Science Translational Medicine ◽

10.1126/scitranslmed.aax9364 ◽

2019 ◽

Vol 11 (513) ◽

pp. eaax9364 ◽

Cited By ~ 23

Author(s):

Yin Wu ◽

Fernanda Kyle-Cezar ◽

Richard T. Woolf ◽

Cristina Naceur-Lombardelli ◽

Julie Owen ◽

...

Keyword(s):

Breast Cancer ◽

T Cells ◽

T Cell ◽

Triple Negative Breast Cancer ◽

Triple Negative ◽

Γδ T Cells ◽

Γδ T Cell ◽

Human Breast ◽

Cell Compartment ◽

Αβ T Cells

Innate-like tissue-resident γδ T cell compartments capable of protecting against carcinogenesis are well established in mice. Conversely, the degree to which they exist in humans, their potential properties, and their contributions to host benefit are mostly unresolved. Here, we demonstrate that healthy human breast harbors a distinct γδ T cell compartment, primarily expressing T cell receptor (TCR) Vδ1 chains, by comparison to Vδ2 chains that predominate in peripheral blood. Breast-resident Vδ1+ cells were functionally skewed toward cytolysis and IFN-γ production, but not IL-17, which has been linked with inflammatory pathologies. Breast-resident Vδ1+ cells could be activated innately via the NKG2D receptor, whereas neighboring CD8+ αβ T cells required TCR signaling.
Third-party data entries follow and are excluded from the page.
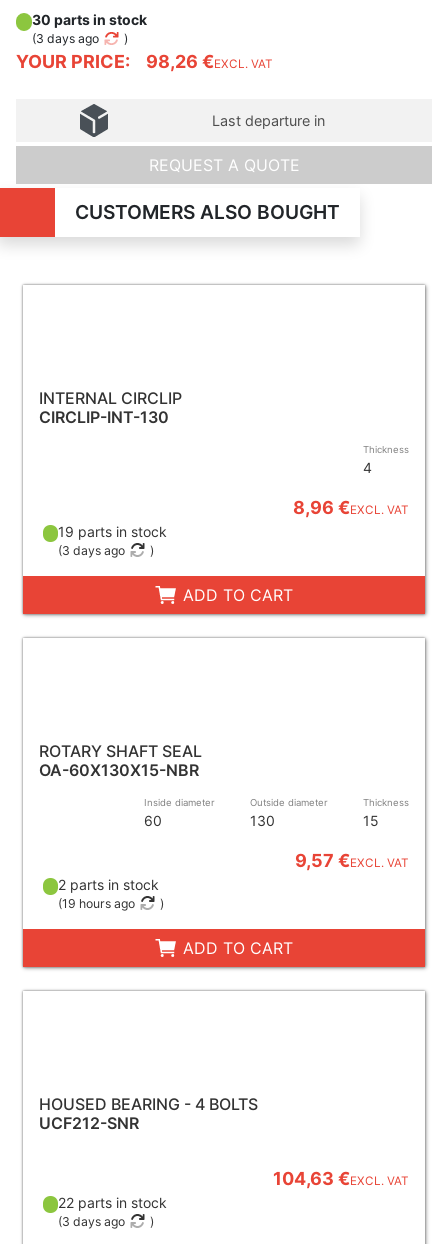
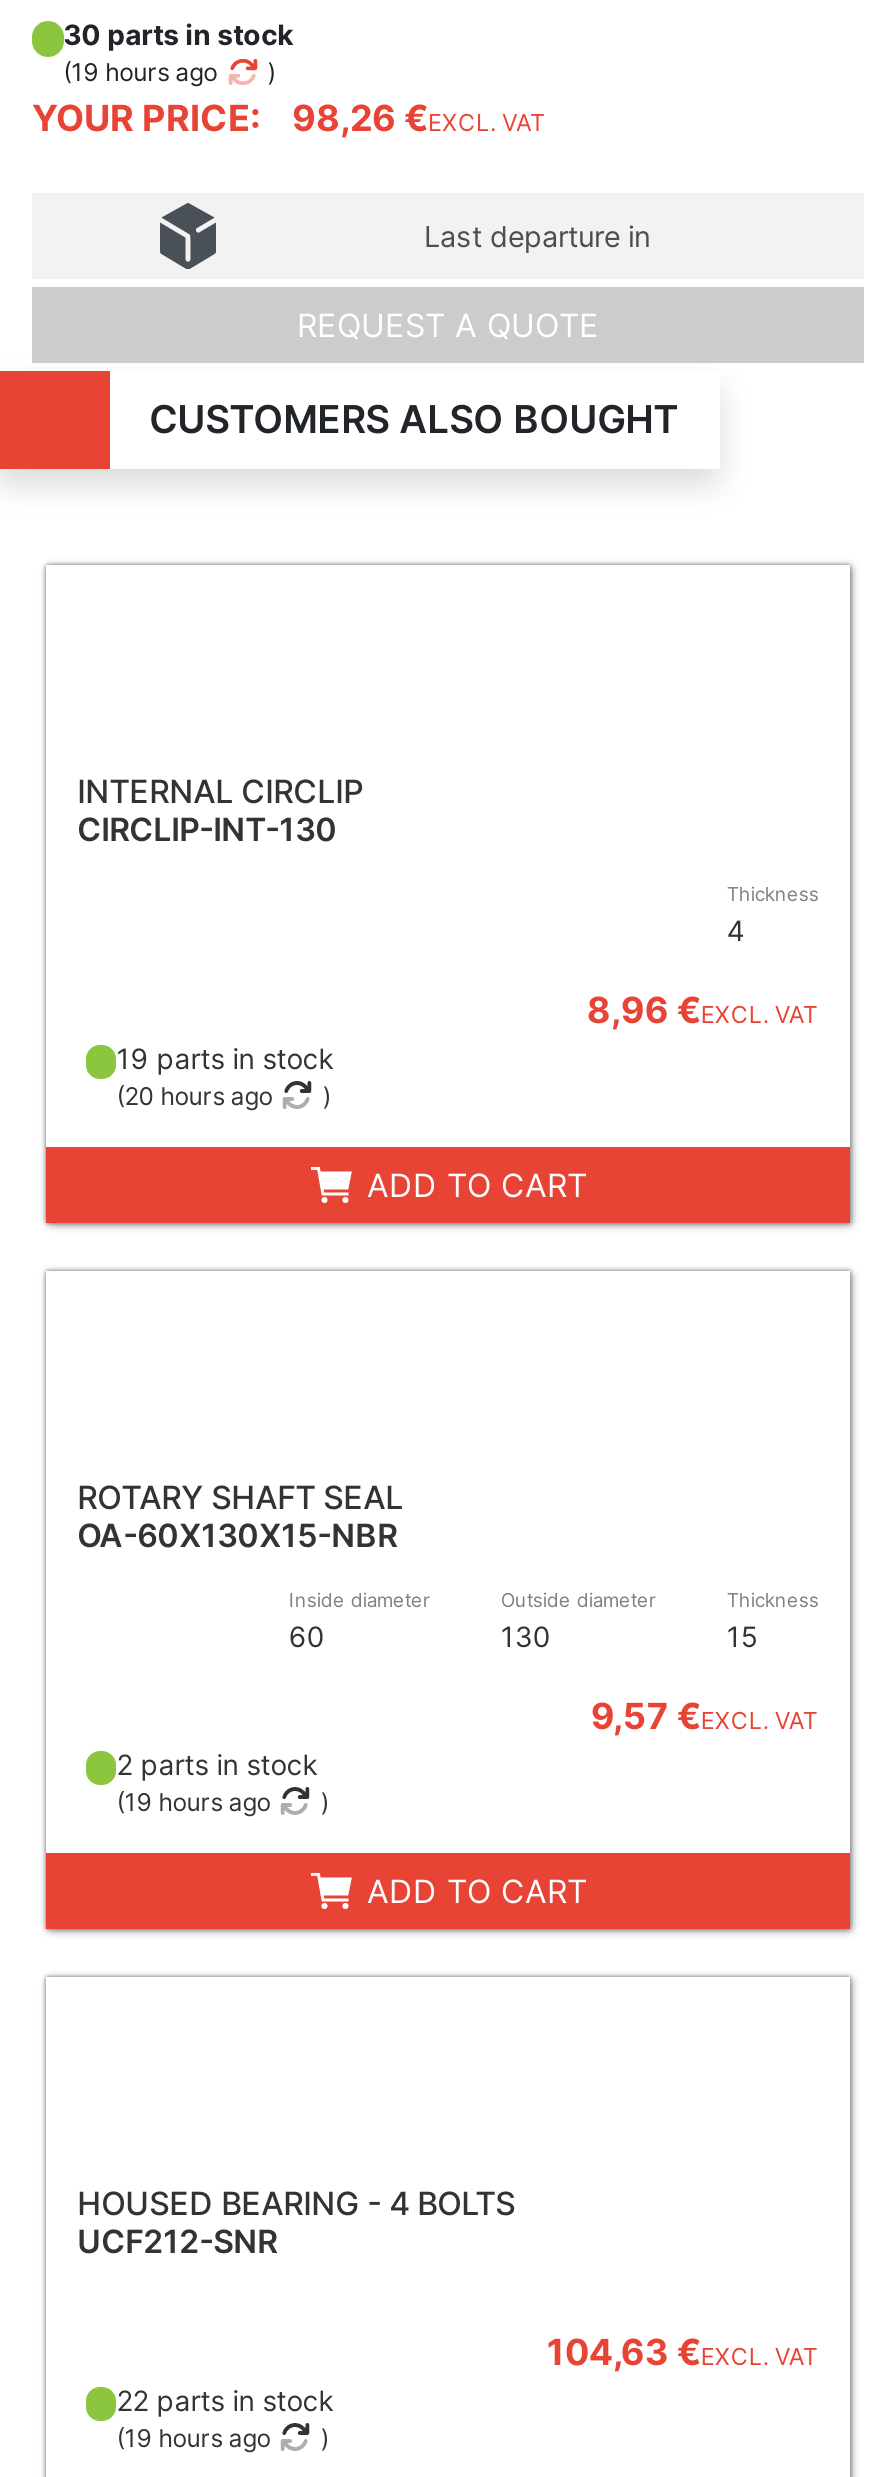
- (3 days ago
+ (19 hours ago

- (3 days ago
+ (20 hours ago

- (3 days ago
+ (19 hours ago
A comparable population of Vδ1+ cells was found in human breast tumors, and when paired tumor and nonmalignant samples from 11 patients with triple-negative breast cancer were analyzed, progression-free and overall survival correlated with Vδ1+ cell representation, but not with either total γδ T cells or Vδ2+ T cells. As expected, progression-free survival also correlated with αβ TCRs. However, whereas in most cases TCRαβ repertoires focused, typical of antigen-specific responses, this was not observed for Vδ1+ cells, consistent with their innate-like responsiveness. Thus, maximal patient benefit may accrue from the collaboration of innate-like responses mounted by tissue-resident Vδ1+ compartments and adaptive responses mounted by αβ T cells.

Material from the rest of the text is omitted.